Do ponto de vista de segurança, uma das sugestões é um sistema de contingência para garantir que o sistema permaneça disponível 24 horas por dia. Os executivos de bancos lembraram, também, no workshop da FEBRABAN, a necessidade de fortalecimento do processo de onboarding digital [cadastro de novos clientes], para evitar, além de fraudes, a lavagem de dinheiro.

No caso de pagamentos via QR Code, formato que já acirra a disputa pelo mercado, o modelo ideal é ter todas as informações do pagador, assim como acontece nos modelos atuais de pagamento.

“Nosso objetivo é sensibilizar o Banco Central; vamos compartilhar todos os pontos já definidos e os de atenção detectados no projeto”, disse Mósca, que ouviu sugestões de representantes de diversos setores de bancos, reunidos por todo o dia em um workshop como forma de superar as dificuldades de agenda dos profissionais envolvidos e alinhar as posições do setor.

ESTÁGIO DO PAGAMENTO INSTANTÂNEO NO BRASIL

Os requisitos para o sistema de pagamento instantâneo brasileiro foram publicados em dezembro pelo Banco Central, no  comunicado nº 32.927. Em março deste ano, as áreas de Política Monetária e Administração do BC criaram, com a portaria nº 102.166, o Fórum Executivo Permanente para assuntos relacionados a pagamentos instantâneos.

Antes de novembro de 2020, a primeira data no radar do setor financeiro é junho do ano que vem, quando o projeto será homologado. Esta primeira fase, explica Mósca, prevê as experiências de pagamentos instantâneos por meio de QR Code, chave de endereçamento (CPF/e-mail/telefone) e envio prévio de informações (como a TED, por meio de agência/conta). A incorporação da experiência de pagamentos por aproximação (NFC) –modelo que já ganha espaço no Brasil– está prevista para a segunda fase do projeto, que deve ocorrer em 2021.

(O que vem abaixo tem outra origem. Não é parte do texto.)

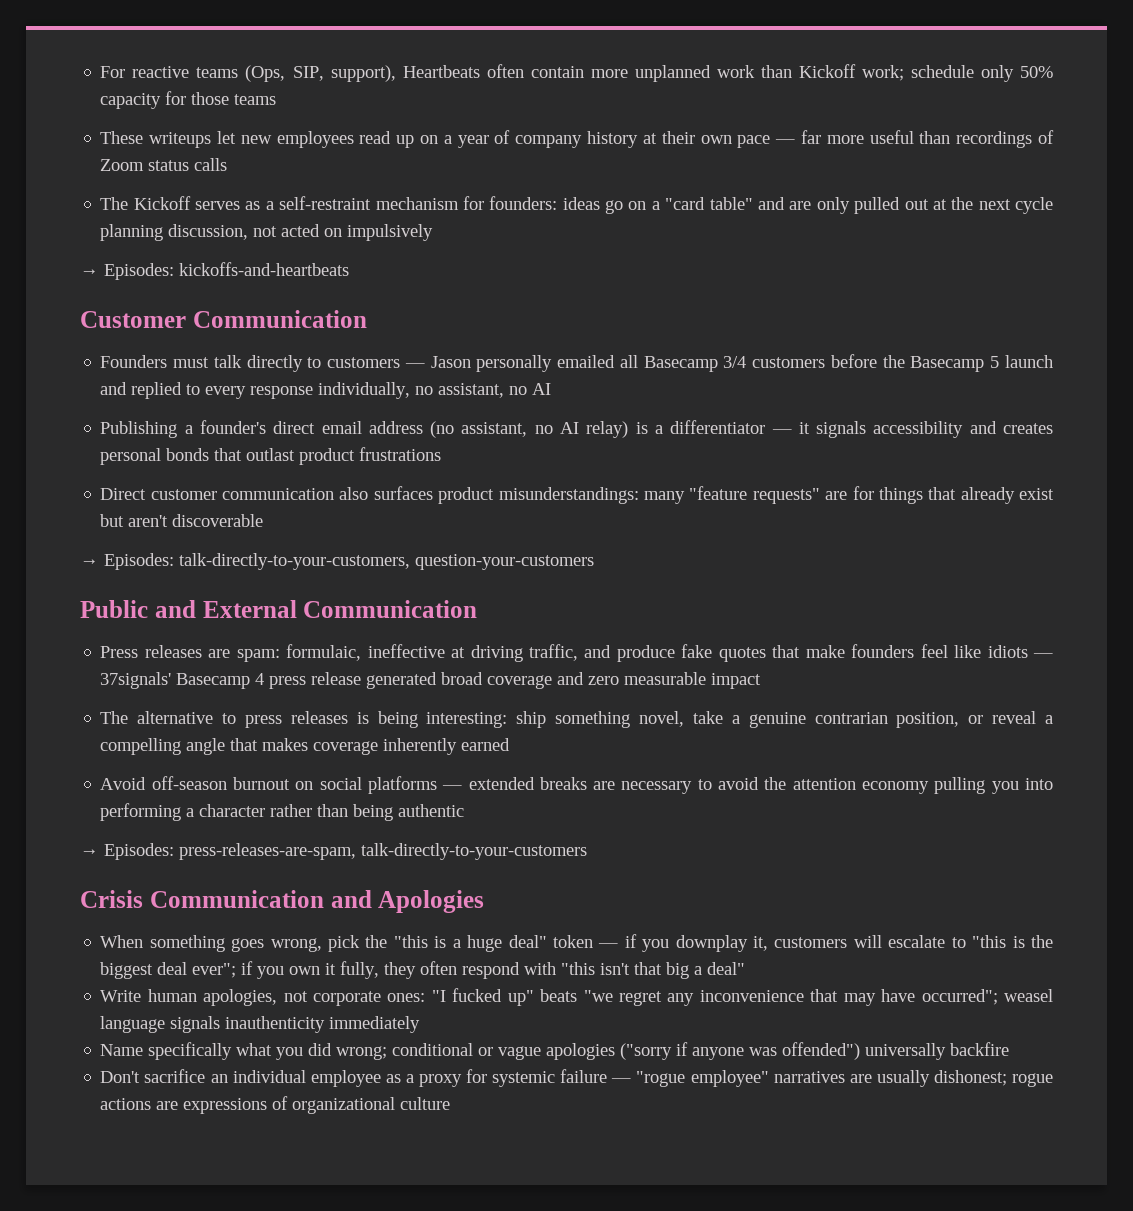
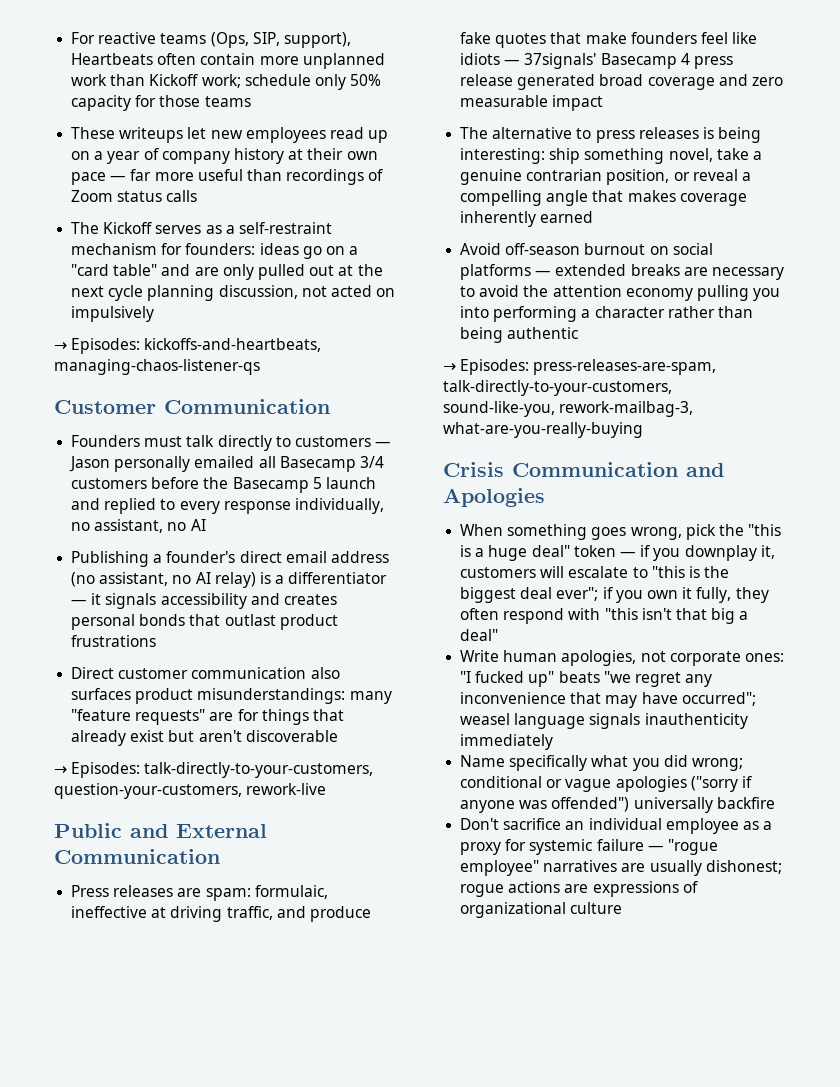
- → Episodes: kickoffs-and-heartbeats
+ → Episodes: kickoffs-and-heartbeats, managing-chaos-listener-qs
- → Episodes: talk-directly-to-your-customers, question-your-customers
+ → Episodes: talk-directly-to-your-customers, question-your-customers, rework-live
- → Episodes: press-releases-are-spam, talk-directly-to-your-customers
+ → Episodes: press-releases-are-spam, talk-directly-to-your-customers, sound-like-you, rework-mailbag-3, what-are-you-really-buying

COMO FUNCIONA O SISTEMA BRASILEIRO

A infraestrutura SPI tem usado como referência diversos casos mundiais –já são mais de 30 países com o modelo de pagamentos Instantâneos em funcionamento. O modelo de pagamento poderá ser usado para transferências, por exemplo, entre pessoas ou entre pessoas e estabelecimentos comerciais, seja no ponto de venda, no comércio eletrônico ou no pagamento de uma conta (boleto, crediário).

A transferência de recursos será feita pelo celular, por meio do site de um prestador de serviço de pagamento (PSP). Esse prestador será escolhido pelo consumidor e pode ser um banco ou uma instituição de meio de pagamentos. O processo é simples como enviar uma mensagem de texto, usando apenas login e senha por meio de um prestador de serviço de pagamento (PSP) escolhido pelo próprio consumidor.

Com o modelo, a expectativa é de reduzir consideravelmente o uso de dinheiro em espécie, redução de tarifas para transferências de recursos peer to peer, bem como redução dos custos para aceitação de cartões de crédito e débito.

“Quando falamos de impactos (do pagamento instantâneo), podemos olhar para diversas camadas da sociedade; começando pelo governo, falamos de algo que pode incentivar a formalização do dinheiro”, completa Mósca. “Para pessoas físicas, isso vai facilitar o nível transacional, podendo transferir rapidamente, mesmo à distância; para pessoas jurídicas, vai reduzir custos e velocidade da liquidação.”